By Lily Fonzo
On a gloriously sunny day in late spring Lily Fonzo journeyed to a quiet side street in Norwich. To find the bustling workshop belonging to Erika Del Zotto. Surrounded by hand dyed fabrics, ethically sourced stones and salvaged materials, they discussed Erika’s practice and influences. How she is inspired by the landscapes of Norwich to the edge lands of the Andes, South America. Read on to discover more about how ethical materials and practices need not come at the expense of elegant and precious jewellery.
Erika Del Zotto is an Argentinian self taught maker. She refers to herself as a maker rather than a jeweller or artist. Paying tribute to her broad artistic interests and her country of birth. Born and raised in Argentina, the countries rich culture of makers and craftspeople has left an indelible mark on Erika. Establishing her brand ‘La Plata Studio’ in 2019, from her home in Norwich. Erika has built a dedicated customer base. Who return time and time again due to her minimalist, contemporary and balanced creations. Prior to establishing her brand Erika worked as a jeweller for eight years whilst cultivating other skills and raising her children.
“I can’t imagine my life any other way. I found a way to communicate through silver and each piece … of jewellery I create… is a true one of a kind made with love and attention to detail.”Erika Del Zotto
Value in the Ethics
Not only is sustainability an important value in her business, it is integral to her complete creation process. From inception to delivery, materials and methods are analysed as to ensure that La Plata Studio is creating minimal environmental impact. This is an important commitment central to the business.
With a deep passion Erika tells me of how silver was her first love. The foundational memory of a silver ring collection she built when growing in Argentina continues to inspire her preference for this material when making. All silver used at La Plata Studio is made from Eco-Silver. A greener alternative to Silver, Eco- Silver is a recycled sterling silver which does not compromise on quality. On the occasions that stones are used, Erika sources them from companies which are traceable, Fair-mined and Fairtrade certified.

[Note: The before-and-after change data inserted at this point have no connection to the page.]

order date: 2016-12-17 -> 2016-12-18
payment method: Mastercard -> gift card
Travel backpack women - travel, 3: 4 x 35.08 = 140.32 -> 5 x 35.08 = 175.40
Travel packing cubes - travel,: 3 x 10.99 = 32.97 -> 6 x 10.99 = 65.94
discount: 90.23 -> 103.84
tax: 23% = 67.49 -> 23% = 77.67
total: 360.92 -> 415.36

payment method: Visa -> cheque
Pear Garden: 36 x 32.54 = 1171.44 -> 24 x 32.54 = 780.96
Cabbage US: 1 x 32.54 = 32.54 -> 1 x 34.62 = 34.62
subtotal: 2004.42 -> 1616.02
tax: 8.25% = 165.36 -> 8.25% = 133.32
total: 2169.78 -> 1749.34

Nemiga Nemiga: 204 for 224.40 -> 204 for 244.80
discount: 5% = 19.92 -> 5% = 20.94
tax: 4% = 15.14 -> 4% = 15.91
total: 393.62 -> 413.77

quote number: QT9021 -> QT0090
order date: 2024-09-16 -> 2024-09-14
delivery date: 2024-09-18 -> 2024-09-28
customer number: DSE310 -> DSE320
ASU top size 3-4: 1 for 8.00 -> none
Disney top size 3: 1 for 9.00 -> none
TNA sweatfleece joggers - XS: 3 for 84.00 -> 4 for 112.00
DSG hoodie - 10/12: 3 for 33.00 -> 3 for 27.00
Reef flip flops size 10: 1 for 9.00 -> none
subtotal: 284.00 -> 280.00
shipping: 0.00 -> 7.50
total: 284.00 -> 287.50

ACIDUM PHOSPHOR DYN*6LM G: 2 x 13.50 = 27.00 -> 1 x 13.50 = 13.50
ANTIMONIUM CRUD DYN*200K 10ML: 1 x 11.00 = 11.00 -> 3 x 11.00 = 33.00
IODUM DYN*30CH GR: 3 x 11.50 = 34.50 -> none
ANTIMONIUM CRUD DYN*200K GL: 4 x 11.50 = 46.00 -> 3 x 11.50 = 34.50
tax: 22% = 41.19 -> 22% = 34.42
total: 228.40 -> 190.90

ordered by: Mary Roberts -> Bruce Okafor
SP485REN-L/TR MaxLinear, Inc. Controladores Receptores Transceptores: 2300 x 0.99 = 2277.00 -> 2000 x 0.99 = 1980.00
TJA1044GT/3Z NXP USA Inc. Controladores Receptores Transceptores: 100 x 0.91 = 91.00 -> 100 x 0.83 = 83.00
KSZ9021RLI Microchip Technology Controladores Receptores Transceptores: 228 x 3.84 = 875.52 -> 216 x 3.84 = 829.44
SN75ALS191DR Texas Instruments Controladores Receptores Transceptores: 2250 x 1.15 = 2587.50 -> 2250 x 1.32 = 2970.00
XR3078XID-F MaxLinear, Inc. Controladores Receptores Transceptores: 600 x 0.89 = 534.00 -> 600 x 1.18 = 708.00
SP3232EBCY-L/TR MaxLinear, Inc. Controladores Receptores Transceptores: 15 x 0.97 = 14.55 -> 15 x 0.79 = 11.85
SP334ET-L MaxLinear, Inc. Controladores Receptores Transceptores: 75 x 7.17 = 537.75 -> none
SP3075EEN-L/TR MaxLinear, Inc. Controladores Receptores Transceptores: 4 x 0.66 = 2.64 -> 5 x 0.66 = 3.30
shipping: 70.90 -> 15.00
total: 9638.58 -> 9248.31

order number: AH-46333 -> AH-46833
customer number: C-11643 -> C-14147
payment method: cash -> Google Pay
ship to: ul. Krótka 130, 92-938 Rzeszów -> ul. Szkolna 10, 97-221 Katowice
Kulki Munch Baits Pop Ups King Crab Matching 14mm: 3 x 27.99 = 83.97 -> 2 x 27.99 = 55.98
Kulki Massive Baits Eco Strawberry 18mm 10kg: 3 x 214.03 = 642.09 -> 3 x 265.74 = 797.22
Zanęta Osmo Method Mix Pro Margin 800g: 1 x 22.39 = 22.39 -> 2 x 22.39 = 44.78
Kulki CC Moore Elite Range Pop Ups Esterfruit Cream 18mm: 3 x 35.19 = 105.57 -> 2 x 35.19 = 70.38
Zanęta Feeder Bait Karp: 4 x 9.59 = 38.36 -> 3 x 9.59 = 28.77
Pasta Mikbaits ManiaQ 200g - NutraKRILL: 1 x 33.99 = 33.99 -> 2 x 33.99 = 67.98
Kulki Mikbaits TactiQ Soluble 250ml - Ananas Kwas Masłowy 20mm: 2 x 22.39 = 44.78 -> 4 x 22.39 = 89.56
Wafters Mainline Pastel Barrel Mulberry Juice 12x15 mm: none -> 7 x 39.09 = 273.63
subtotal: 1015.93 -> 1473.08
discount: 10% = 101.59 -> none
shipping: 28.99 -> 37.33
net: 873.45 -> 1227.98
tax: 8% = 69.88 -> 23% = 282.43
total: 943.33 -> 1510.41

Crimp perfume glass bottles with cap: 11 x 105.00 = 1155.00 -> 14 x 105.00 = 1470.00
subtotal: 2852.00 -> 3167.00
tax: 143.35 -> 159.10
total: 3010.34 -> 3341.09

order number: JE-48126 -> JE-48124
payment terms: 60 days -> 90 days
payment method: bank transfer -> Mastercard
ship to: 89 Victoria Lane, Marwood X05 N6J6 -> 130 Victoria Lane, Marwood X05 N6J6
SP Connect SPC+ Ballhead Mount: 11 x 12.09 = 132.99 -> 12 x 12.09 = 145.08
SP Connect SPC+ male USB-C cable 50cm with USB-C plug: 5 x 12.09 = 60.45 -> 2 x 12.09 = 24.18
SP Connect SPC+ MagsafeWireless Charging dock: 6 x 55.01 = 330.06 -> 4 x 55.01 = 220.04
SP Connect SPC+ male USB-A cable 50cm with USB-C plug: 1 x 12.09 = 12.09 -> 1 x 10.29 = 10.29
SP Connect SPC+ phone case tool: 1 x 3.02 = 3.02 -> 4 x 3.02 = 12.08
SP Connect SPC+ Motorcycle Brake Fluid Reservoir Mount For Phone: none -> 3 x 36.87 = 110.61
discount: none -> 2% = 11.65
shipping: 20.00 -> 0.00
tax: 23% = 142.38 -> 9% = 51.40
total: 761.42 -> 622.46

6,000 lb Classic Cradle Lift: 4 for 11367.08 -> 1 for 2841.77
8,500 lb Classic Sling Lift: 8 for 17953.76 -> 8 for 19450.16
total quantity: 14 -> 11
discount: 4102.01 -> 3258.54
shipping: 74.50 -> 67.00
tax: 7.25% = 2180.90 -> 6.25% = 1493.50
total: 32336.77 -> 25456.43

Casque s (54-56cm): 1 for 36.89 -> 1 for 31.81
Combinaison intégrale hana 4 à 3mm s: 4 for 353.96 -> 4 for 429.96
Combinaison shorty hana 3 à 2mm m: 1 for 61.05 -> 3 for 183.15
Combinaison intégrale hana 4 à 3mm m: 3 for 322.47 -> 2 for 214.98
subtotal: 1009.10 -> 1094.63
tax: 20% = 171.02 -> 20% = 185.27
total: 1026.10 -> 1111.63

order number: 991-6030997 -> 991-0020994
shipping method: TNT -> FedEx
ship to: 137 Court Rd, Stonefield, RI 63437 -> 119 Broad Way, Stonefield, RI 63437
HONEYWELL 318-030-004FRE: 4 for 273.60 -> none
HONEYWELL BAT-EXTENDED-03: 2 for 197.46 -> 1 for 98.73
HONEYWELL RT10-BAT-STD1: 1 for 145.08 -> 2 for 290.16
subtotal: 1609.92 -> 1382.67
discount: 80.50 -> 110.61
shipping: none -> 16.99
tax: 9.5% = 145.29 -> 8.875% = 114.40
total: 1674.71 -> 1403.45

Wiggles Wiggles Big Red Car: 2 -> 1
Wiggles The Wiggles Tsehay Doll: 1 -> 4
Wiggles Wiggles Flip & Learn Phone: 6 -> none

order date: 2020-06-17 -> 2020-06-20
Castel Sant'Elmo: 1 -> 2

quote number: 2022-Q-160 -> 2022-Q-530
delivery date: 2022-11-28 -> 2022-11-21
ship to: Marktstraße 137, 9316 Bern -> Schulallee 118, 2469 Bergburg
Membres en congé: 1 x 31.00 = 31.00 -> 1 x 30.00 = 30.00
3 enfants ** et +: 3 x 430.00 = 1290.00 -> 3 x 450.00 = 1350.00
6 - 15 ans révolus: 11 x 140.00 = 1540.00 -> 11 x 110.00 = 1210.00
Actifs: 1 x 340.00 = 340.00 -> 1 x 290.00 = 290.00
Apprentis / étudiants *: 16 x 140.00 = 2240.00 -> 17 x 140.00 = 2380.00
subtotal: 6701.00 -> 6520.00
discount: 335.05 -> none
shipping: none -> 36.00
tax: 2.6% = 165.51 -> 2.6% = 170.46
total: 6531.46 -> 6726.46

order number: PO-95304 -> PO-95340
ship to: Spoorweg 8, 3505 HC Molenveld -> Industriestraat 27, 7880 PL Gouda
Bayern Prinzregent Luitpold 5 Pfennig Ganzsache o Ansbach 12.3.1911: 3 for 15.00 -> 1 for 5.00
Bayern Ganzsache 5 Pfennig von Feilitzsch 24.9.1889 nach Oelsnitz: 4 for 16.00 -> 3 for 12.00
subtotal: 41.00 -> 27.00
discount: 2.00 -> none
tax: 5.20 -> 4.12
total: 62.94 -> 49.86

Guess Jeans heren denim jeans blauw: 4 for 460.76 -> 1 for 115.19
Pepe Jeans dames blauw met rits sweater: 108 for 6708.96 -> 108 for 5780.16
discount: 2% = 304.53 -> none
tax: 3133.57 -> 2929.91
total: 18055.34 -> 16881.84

From the Andes to the Streets of Norwich
Erika’s jewellery is timeless. Minimalistic and organic in shape, with a satin or matt finish that gives the final piece a rough-yet delicate industrial look. The skilful occasional incorporation of wood, stones and geometric markings are a treat for the eyes. The influence of early Latin Americana artists, designers and artisans is clear to see. Shapes echoing the art of conceptual pioneer Lygia Clark. However, Erika informs me that inspiration can also be found closer to home, in magazines, local street style and art books.
The joy and playfulness that she has whilst creating translates clearly into the jewellery. No design is pre planes, instead the creation begins and from this a design emerges / takes form. The material guiding the process. Testing the limits of trial and error and embracing ‘mistakes’ are encouraged. This leads to creations which are dynamic and playful, leaving the wearer inspired and elevated by the jewellery. Erika’s specialities are hollow form, water, salt and lentil cast jewellery.
Through being able to connect with her customers at pop up stores, events and markets, Erika has built a strong rapport with her loyal following. Just as La Plata Studio’s creations inspired the wearer, Erika is equally influenced by the customers she talks to. Inspiration, she says, can be found anywhere!
As my visit drew to a close, Erika showed me a selection of beautifully hand dyed fabrics. Where gentle purples caressed delicate peach tones, and where radiant yellows stood bold alongside waves of indigo. The colour of the dyes come from flowers, roots and berries in Erika’s garden. These textiles are the result of intentional, grounded and mediative actions between cloth and nature. Erika explained to me how the motions of this process ground her back to the physical landscape and environment she currently resides in. ‘It has been a way to re-connect back to the land.’
These fabrics will be incorporated into upcoming collections.